**About this task**
Give only the number of lines in these records that contain the word "cols".

**Front-end code edit data**
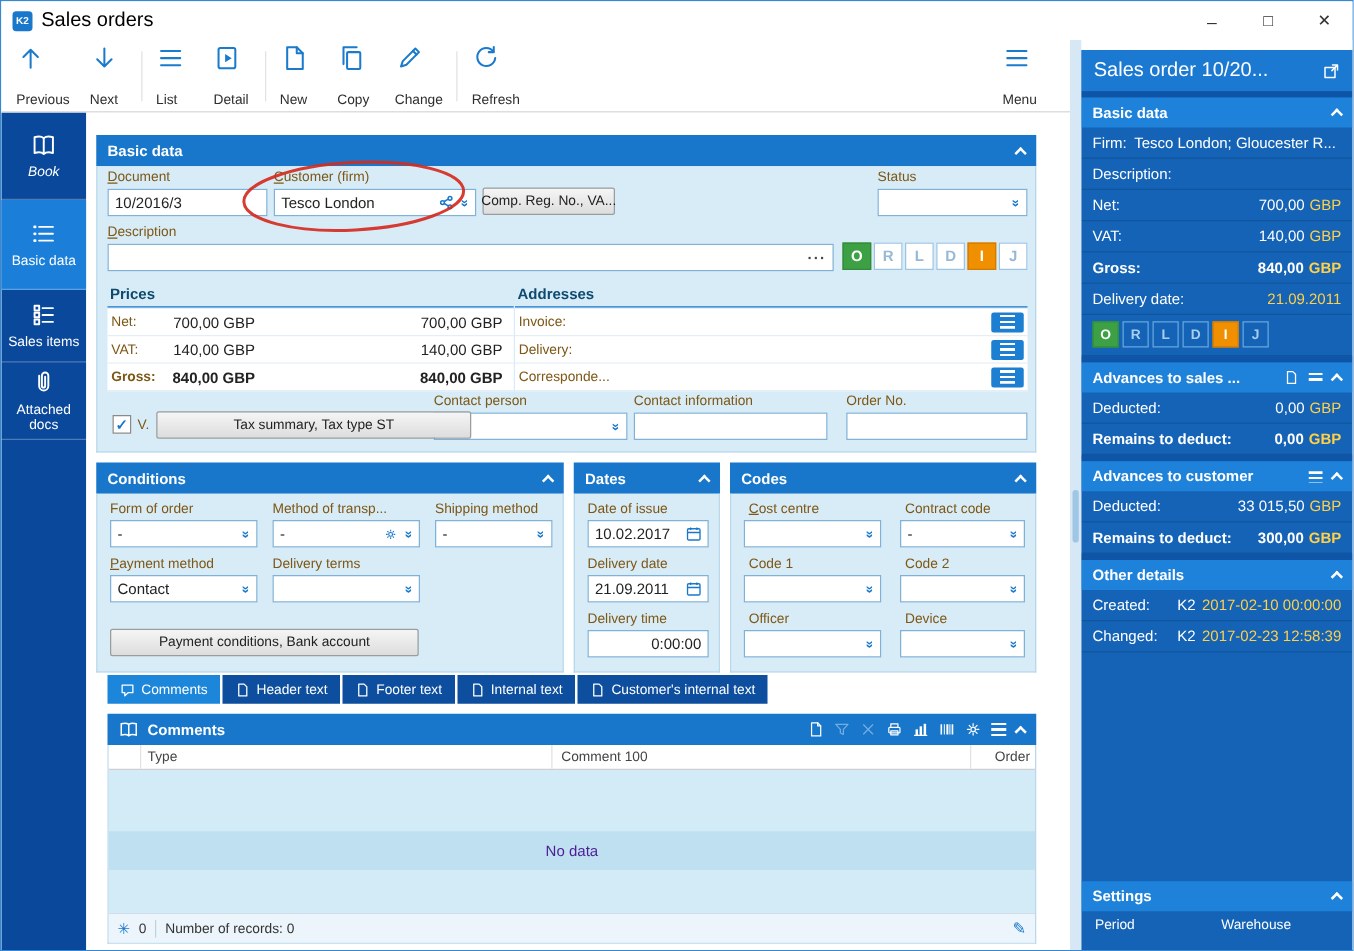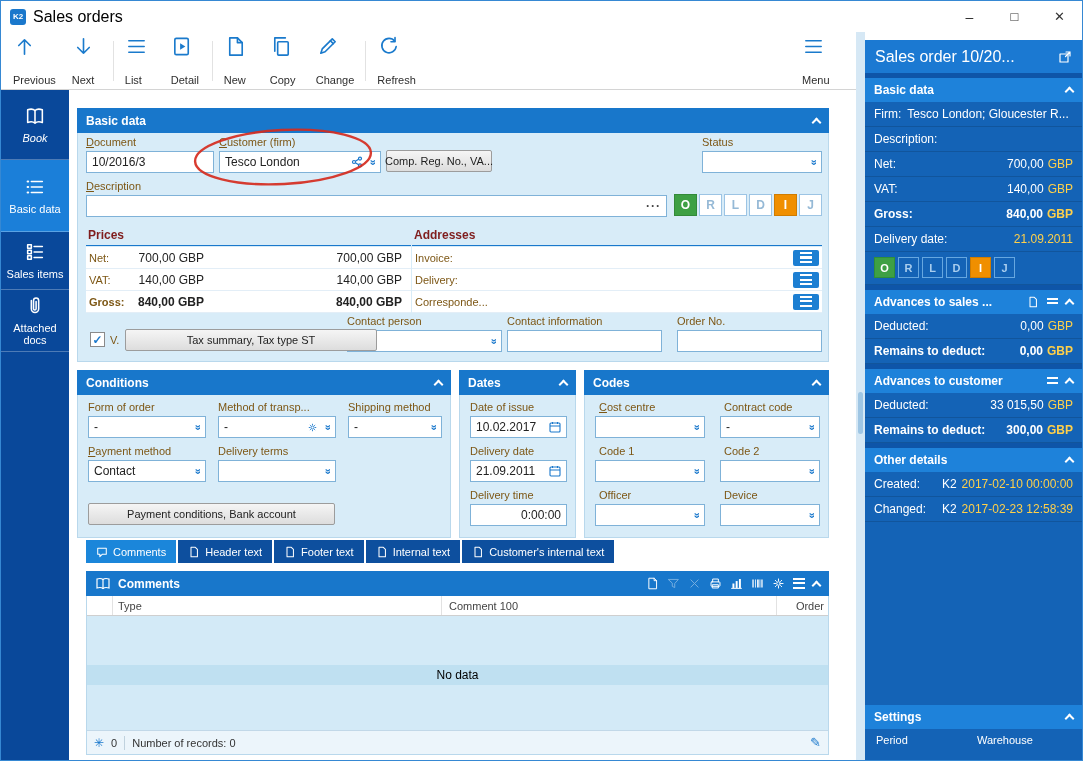--- a/index.html
+++ b/index.html
@@ -72,21 +72,21 @@
   .gbtn { height:22px; background:linear-gradient(#f5f5f5,#dddddd); border:1px solid #9c9c9c;
           display:flex; align-items:center; justify-content:center; font-size:11px;
           color:#222; border-radius:2px; padding:0 6px; white-space:nowrap; }
 
   .flags { display:flex; gap:2px; }
   .flag { width:23px; height:22px; border:1px solid #9cc4e4; background:#fff; color:#95b9d6;
           font-size:12px; font-weight:bold; display:flex; align-items:center; justify-content:center; }
   .flag.on-green  { background:#3ea044; border-color:#338a39; color:#fff; }
   .flag.on-orange { background:#f08f00; border-color:#d07c00; color:#fff; }
 
-  .sec-title { font-size:12px; font-weight:bold; color:#7f1d1d;
+  .sec-title { font-size:12px; font-weight:bold; color:#0c4a6e;
                border-bottom:1px solid #1a78cc; padding:0 0 3px 2px; margin-bottom:1px; }
   .prow { display:flex; height:22px; align-items:center; background:#fff;
           border-bottom:1px solid #e3eef7; font-size:12px; }
   .prow .pl { width:46px; color:#7d5715; font-size:11px; padding-left:3px; }
   .prow .v1 { width:72px; text-align:right; color:#222; }
   .prow .v2 { width:198px; text-align:right; color:#222; }
   .prow.bold .pl { font-weight:bold; }
   .prow.bold .v1, .prow.bold .v2 { font-weight:bold; }
 
   .arow { display:flex; align-items:center; height:22px; background:#fff;
@@ -114,22 +114,22 @@
   .cico svg { width:13px; height:13px; }
   .dim { opacity:.4; }
   .cols { height:20px; background:#fff; border-bottom:1px solid #cfcfcf; display:flex;
           align-items:stretch; font-size:11px; color:#444; }
   .cols > div { display:flex; align-items:center; }
   .c0 { width:26px; border-right:1px solid #e2e2e2; }
   .c1 { width:329px; padding-left:5px; border-right:1px solid #e2e2e2; }
   .c2 { width:335px; padding-left:7px; border-right:1px solid #e2e2e2; }
   .c3 { flex:1; justify-content:flex-end; padding-right:4px; }
   .cbody { height:114px; background:#d3eaf7; position:relative; }
-  .nodata { position:absolute; left:0; right:0; top:49px; height:20px; background:#bfe0f1;
-            display:flex; align-items:center; justify-content:center; font-size:12px; color:#000000; }
+  .nodata { position:absolute; left:0; right:0; top:49px; height:31px; background:#bfe0f1;
+            display:flex; align-items:center; justify-content:center; font-size:12px; color:#4c1d95; }
   .cfoot { height:24px; background:#ecf5fb; border-top:1px solid #c2d8e8; display:flex;
            align-items:center; padding:0 7px; gap:7px; font-size:11px; color:#333; }
   .flake { color:#1a78cc; font-size:12px; }
   .flake::after { content:"✳"; }
   .vsep { width:1px; height:14px; background:#c0d2de; }
   .pencil { margin-left:auto; color:#1a78cc; font-size:13px; }
   .pencil::after { content:"✎"; }
 
   
   .cal-icon, .share-icon { flex:none; color:#1a78cc; }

**Response box**
2